Native Advertising: perché pianificarla?

Ad Blocking e Banner Blindness sono due ostacoli che non si possono ignorare e che sempre più vanno tenuti a mente nella realizzazione di una qualsiasi attività di marketing di successo. Minano infatti alla buona riuscita di una campagna efficace e funzionale. Ci sono diverse soluzioni e tra queste la Native Advertising.

Come definire la Native Advertising?

Forse non l’abbiamo mai definita così, ma quasi ognuno di noi ha già pianificato questa forma di pubblicità senza neanche saperlo.
Qualche esempio pratico? Le campagne search di AdWords e i post/tweet sponsorizzati.

Nel 2013 la Native advertising è stata definita dallo IAB:

“Il Native advertising fa riferimento ad annunci a pagamento coerenti con il contenuto della pagina, con il design e il comportamento della piattaforma in cui sono ospitati, in modo che l’utente li percepisca semplicemente come parte di essa”

Sono stati codificati diversi formati pubblicitari riconducibili al native:  

  • In-Feed: l’annuncio risulta tra gli articoli del sito editoriale o nel feed dei social;
  • Paid Search: gli annunci compaiono nella serp (Adwords e Bing);
  • Recommendation widget: l’annuncio verte su argomenti correlati all’articolo e viene mostrato alla fine della lettura (Taboola e Outbrain);
  • Promoted listings: vicino ai prodotti di un ecommerce viene visualizzato l’annuncio;
  • In-Ad: contenuti inseriti all’interno di un formato pubblicitario standard;
  • Custom: iniziative personalizzate autonome o in collaborazione con un editore.

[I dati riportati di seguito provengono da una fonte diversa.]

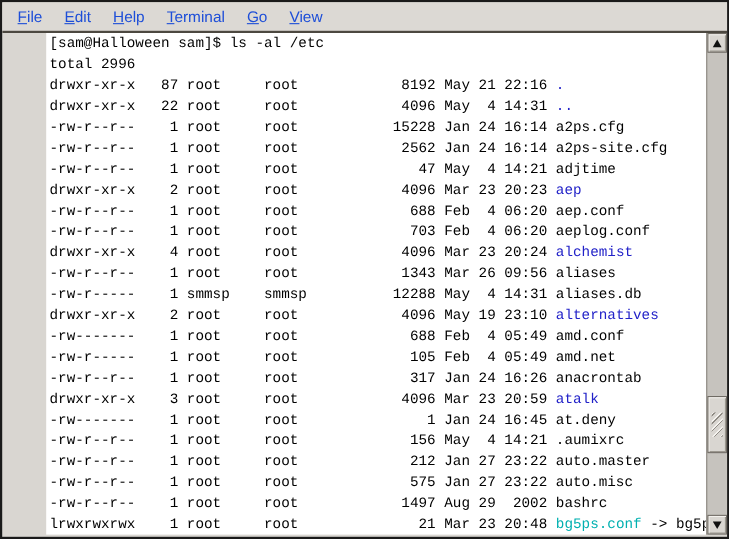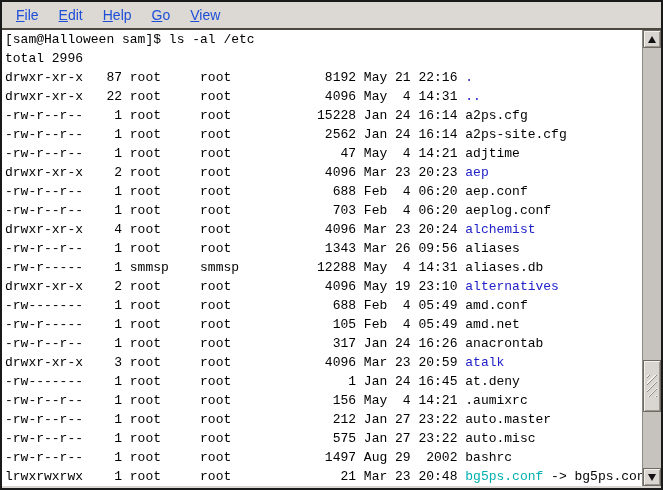--- a/index.html
+++ b/index.html
@@ -17,21 +17,21 @@
     background:#dcd9d4;
     border-bottom:2px solid #4c4840;
   }
   .menu-item {
     display:inline-block;
     padding:3px 10px;
     font-size:14px; color:#1d4ed8;
     cursor:default;
   }
   .menu-item::first-letter { text-decoration:underline; }
-  .body { display:flex; height:456px; }
+  .body { display:flex; height:456px;padding-left:40px; }
   .terminal {
     flex:1; min-width:0;
     background:#ffffff; color:#000000;
     overflow:hidden;
     padding-left:3px;
     font-family:"Liberation Mono","DejaVu Sans Mono",monospace;
     font-size:13px; line-height:19px;
     white-space:pre;
   }
   .term-line { height:19px; }
@@ -78,20 +78,21 @@
   }
 </style>
 </head>
 <body>
 
 <div class="window">
   <div class="menubar">
       <div class="menu-item">File</div>
       <div class="menu-item">Edit</div>
       <div class="menu-item">Help</div>
+      <div class="menu-item">Terminal</div>
       <div class="menu-item">Go</div>
       <div class="menu-item">View</div>
     </div>
   <div class="body">
     <div class="terminal"><div class="term-line"><span>[sam@Halloween sam]$ ls -al /etc</span></div><div class="term-line"><span>total 2996</span></div><div class="term-line"><span>drwxr-xr-x   87 root     root            8192 May 21 22:16 </span><span class="seg-dir">.</span></div><div class="term-line"><span>drwxr-xr-x   22 root     root            4096 May  4 14:31 </span><span class="seg-dir">..</span></div><div class="term-line"><span>-rw-r--r--    1 root     root           15228 Jan 24 16:14 a2ps.cfg</span></div><div class="term-line"><span>-rw-r--r--    1 root     root            2562 Jan 24 16:14 a2ps-site.cfg</span></div><div class="term-line"><span>-rw-r--r--    1 root     root              47 May  4 14:21 adjtime</span></div><div class="term-line"><span>drwxr-xr-x    2 root     root            4096 Mar 23 20:23 </span><span class="seg-dir">aep</span></div><div class="term-line"><span>-rw-r--r--    1 root     root             688 Feb  4 06:20 aep.conf</span></div><div class="term-line"><span>-rw-r--r--    1 root     root             703 Feb  4 06:20 aeplog.conf</span></div><div class="term-line"><span>drwxr-xr-x    4 root     root            4096 Mar 23 20:24 </span><span class="seg-dir">alchemist</span></div><div class="term-line"><span>-rw-r--r--    1 root     root            1343 Mar 26 09:56 aliases</span></div><div class="term-line"><span>-rw-r-----    1 smmsp    smmsp          12288 May  4 14:31 aliases.db</span></div><div class="term-line"><span>drwxr-xr-x    2 root     root            4096 May 19 23:10 </span><span class="seg-dir">alternatives</span></div><div class="term-line"><span>-rw-------    1 root     root             688 Feb  4 05:49 amd.conf</span></div><div class="term-line"><span>-rw-r-----    1 root     root             105 Feb  4 05:49 amd.net</span></div><div class="term-line"><span>-rw-r--r--    1 root     root             317 Jan 24 16:26 anacrontab</span></div><div class="term-line"><span>drwxr-xr-x    3 root     root            4096 Mar 23 20:59 </span><span class="seg-dir">atalk</span></div><div class="term-line"><span>-rw-------    1 root     root               1 Jan 24 16:45 at.deny</span></div><div class="term-line"><span>-rw-r--r--    1 root     root             156 May  4 14:21 .aumixrc</span></div><div class="term-line"><span>-rw-r--r--    1 root     root             212 Jan 27 23:22 auto.master</span></div><div class="term-line"><span>-rw-r--r--    1 root     root             575 Jan 27 23:22 auto.misc</span></div><div class="term-line"><span>-rw-r--r--    1 root     root            1497 Aug 29  2002 bashrc</span></div><div class="term-line"><span>lrwxrwxrwx    1 root     root              21 Mar 23 20:48 </span><span class="seg-symlink">bg5ps.conf</span><span> -&gt; bg5ps.conf</span></div></div>
     <div class="scrollbar">
       <div class="sb-btn">
         <div class="arrow-up"></div>
       </div>
       <div class="sb-trough">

La native advertising comprende quindi tutti quegli annunci a pagamento che mantengono lo stile e il modello del sito ospitante, proponendo un contenuto coerente e di grande valore per l’utente.

Principali vantaggi del Native Advertising

Se Content is the King, la Native è sicuramente il futuro dell’adv.

Gli utenti sono sempre più stufi delle pubblicità invadenti, difficili da chiudere e che impediscono di continuare la navigazione senza interruzioni, dei pop up infiniti e dei video non skippabili. Quante volte vi è successo di cercare di leggere un articolo ed essere interrotti da un video espandibile che copre il testo, o da un annuncio floor ad ad esempio di fastweb?

Combattere queste resistenze non è facile, bisogna ricorrere ad alleati che arricchiscano la nostra proposta, che diano valore a quello che vogliamo trasmettere o vendere e che dimostrino da differenza di offerta da tutte quelle fastidiose che tanto cercano di evitare.

Per questo la Native dovrebbe essere lo strumento sul quale puntare e irrinunciabile in ogni pianificazione di advertising.

Il principale vantaggio è che senza attirare l’attenzione dell’utente disturbandolo, il contenuto si mimetizza con il sito e viene percepito come qualcosa di “puro” e genuino.

L’utente diventa sempre più esperto, riesce a comprendere quando ha di fronte una pubblicità e utilizza tutte le armi a sua disposizione per ignorarla: attraverso gli ad block in primis ma soprattutto con un’indifferenza e cecità verso banner e adv (da qui “banner blindness”).

Per questo motivo è fondamentale utilizzare questa tipologia di pubblicità solo nel momento in cui si dispone di un contenuto davvero di valore e non come esca per attirare l’utente ingannandolo.

I numeri della Native

Secondo uno studio di Sharethrough e IPG Media del 2013 gli utenti sono portati a visualizzare gli annunci native il 53% in più rispetto ai classici annunci display e il loro intento all’acquisto è il 44% maggiore. Questo dato può essere molto utile nella divisione del budget nei diversi media coinvolti in una pianificazione di web marketing.

Inoltre il 32% dichiara di essere propenso a condividere i contenuti native con parenti e amici e il 71% si identifica nel brand dopo esservi entrato in contatto attraverso questi annunci.

Cosa ne concludiamo?

Pianificare alcune attività di Native Advertising può risultare una strada vincente, soprattutto quando gli obiettivi di business che ci siamo posti prevedono la crescita del brand, della sua autorità sul web e della sua affidabilità.

E perché no, associare alcune strategie di content marketing, da spingere attraverso campagne native? Provare per credere.